Print out each entry without alteration, and keep the pictures out.

── PROVIDED INFORMATION

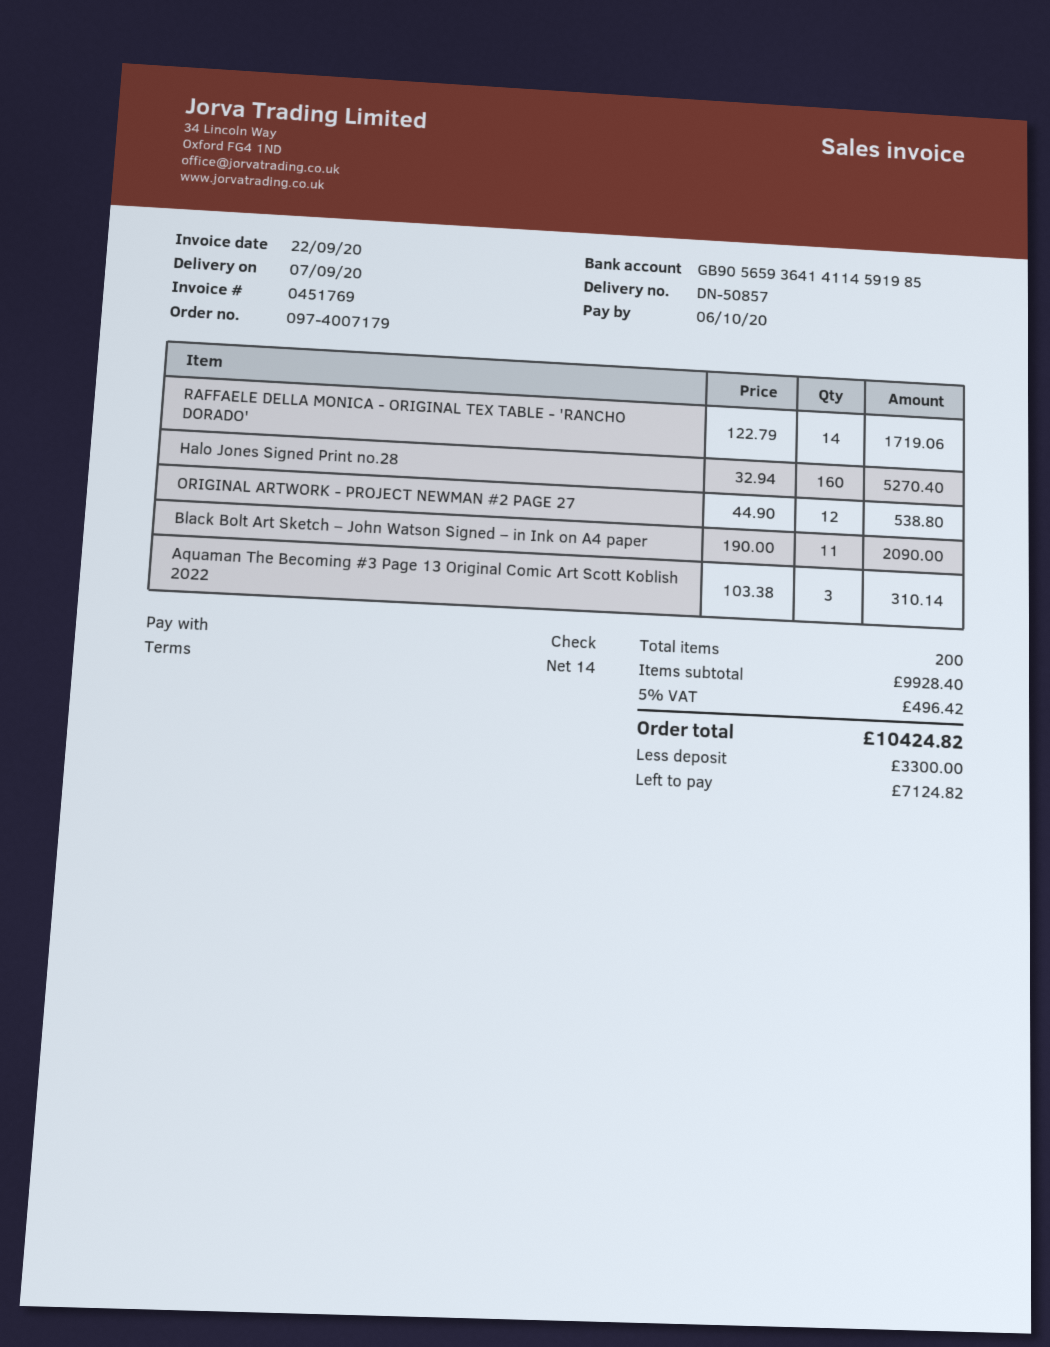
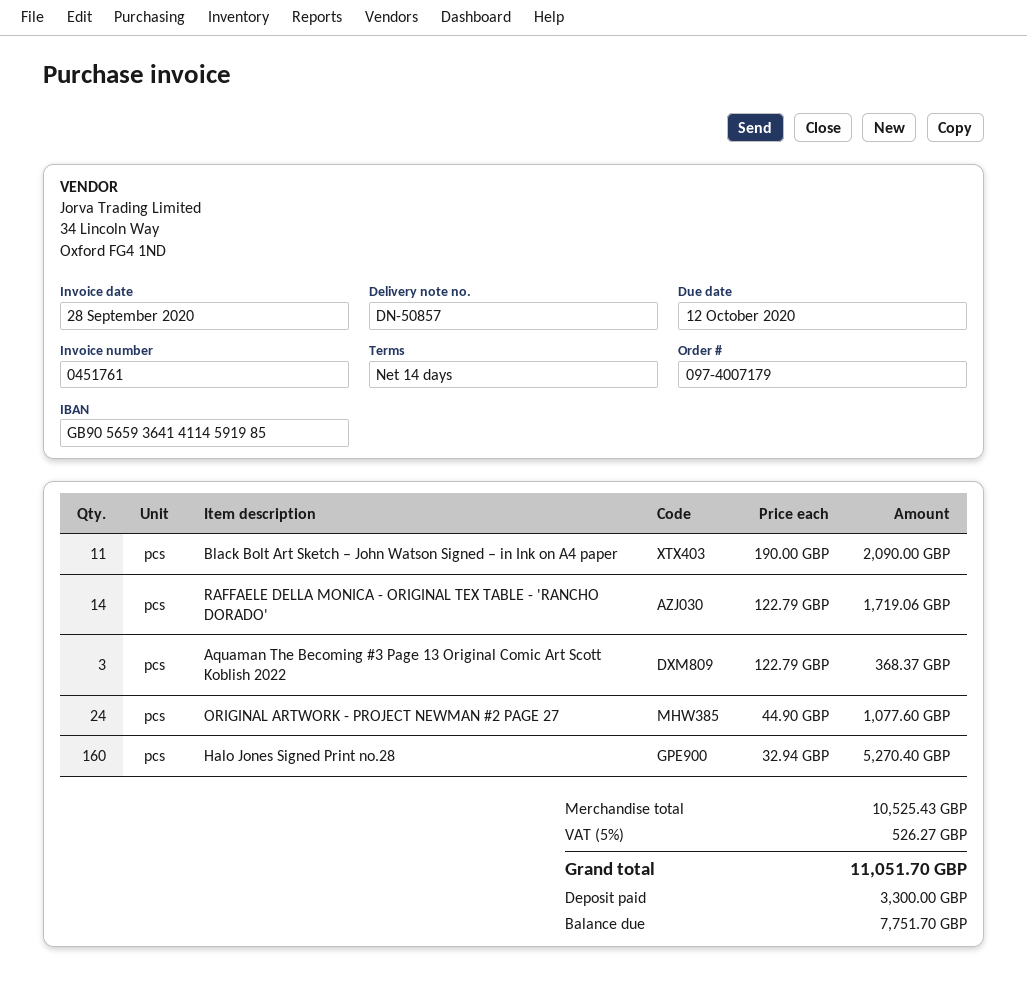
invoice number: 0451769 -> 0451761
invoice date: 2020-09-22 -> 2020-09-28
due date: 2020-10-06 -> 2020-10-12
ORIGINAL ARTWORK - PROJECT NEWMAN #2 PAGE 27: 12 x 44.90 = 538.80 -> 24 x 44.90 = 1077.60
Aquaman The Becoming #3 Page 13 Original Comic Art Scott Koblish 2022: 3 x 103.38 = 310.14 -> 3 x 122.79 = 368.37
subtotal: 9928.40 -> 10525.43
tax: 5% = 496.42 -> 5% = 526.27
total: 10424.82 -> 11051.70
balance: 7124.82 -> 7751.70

────

## ANSWER BELOW
invoice number: 0451769 -> 0451761
invoice date: 2020-09-22 -> 2020-09-28
due date: 2020-10-06 -> 2020-10-12
ORIGINAL ARTWORK - PROJECT NEWMAN #2 PAGE 27: 12 x 44.90 = 538.80 -> 24 x 44.90 = 1077.60
Aquaman The Becoming #3 Page 13 Original Comic Art Scott Koblish 2022: 3 x 103.38 = 310.14 -> 3 x 122.79 = 368.37
subtotal: 9928.40 -> 10525.43
tax: 5% = 496.42 -> 5% = 526.27
total: 10424.82 -> 11051.70
balance: 7124.82 -> 7751.70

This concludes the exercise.